Please restate the entries verbatim. The copy should hold no pictures.

• [Supplied records]:
*-*-*

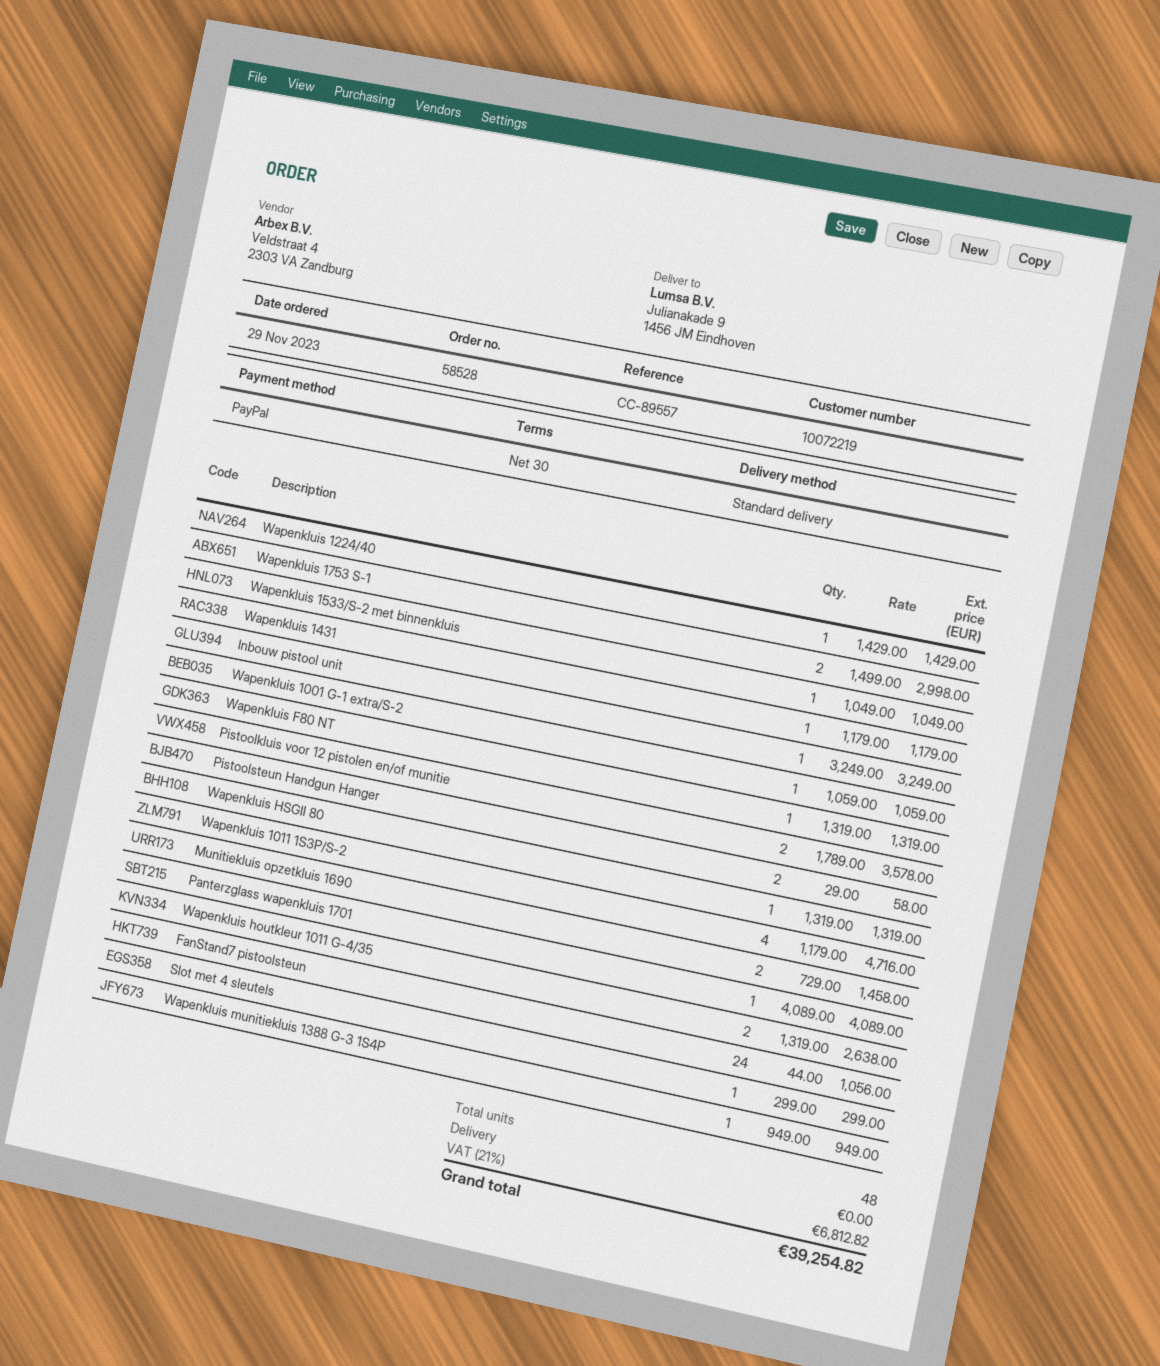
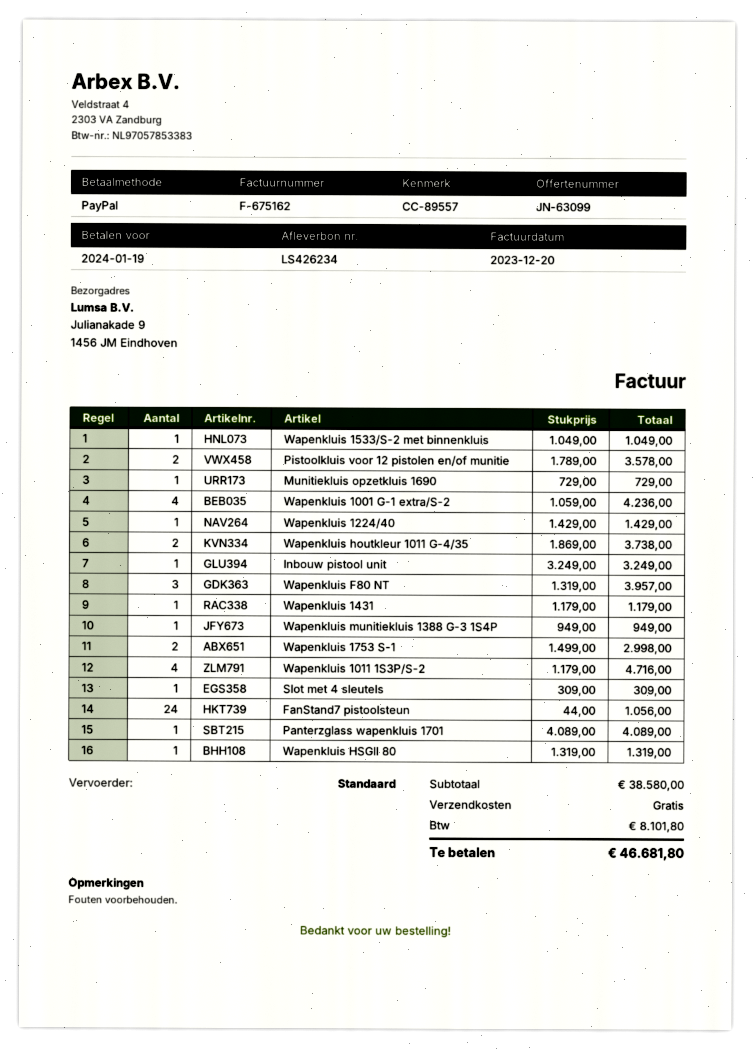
Wapenkluis 1001 G-1 extra/S-2: 1 x 1059.00 = 1059.00 -> 4 x 1059.00 = 4236.00
Wapenkluis F80 NT: 1 x 1319.00 = 1319.00 -> 3 x 1319.00 = 3957.00
Pistoolsteun Handgun Hanger: 2 x 29.00 = 58.00 -> none
Munitiekluis opzetkluis 1690: 2 x 729.00 = 1458.00 -> 1 x 729.00 = 729.00
Wapenkluis houtkleur 1011 G-4/35: 2 x 1319.00 = 2638.00 -> 2 x 1869.00 = 3738.00
Slot met 4 sleutels: 1 x 299.00 = 299.00 -> 1 x 309.00 = 309.00
tax: 6812.82 -> 8101.80
total: 39254.82 -> 46681.80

*-*-*

• [Expected answer]:
Wapenkluis 1001 G-1 extra/S-2: 1 x 1059.00 = 1059.00 -> 4 x 1059.00 = 4236.00
Wapenkluis F80 NT: 1 x 1319.00 = 1319.00 -> 3 x 1319.00 = 3957.00
Pistoolsteun Handgun Hanger: 2 x 29.00 = 58.00 -> none
Munitiekluis opzetkluis 1690: 2 x 729.00 = 1458.00 -> 1 x 729.00 = 729.00
Wapenkluis houtkleur 1011 G-4/35: 2 x 1319.00 = 2638.00 -> 2 x 1869.00 = 3738.00
Slot met 4 sleutels: 1 x 299.00 = 299.00 -> 1 x 309.00 = 309.00
tax: 6812.82 -> 8101.80
total: 39254.82 -> 46681.80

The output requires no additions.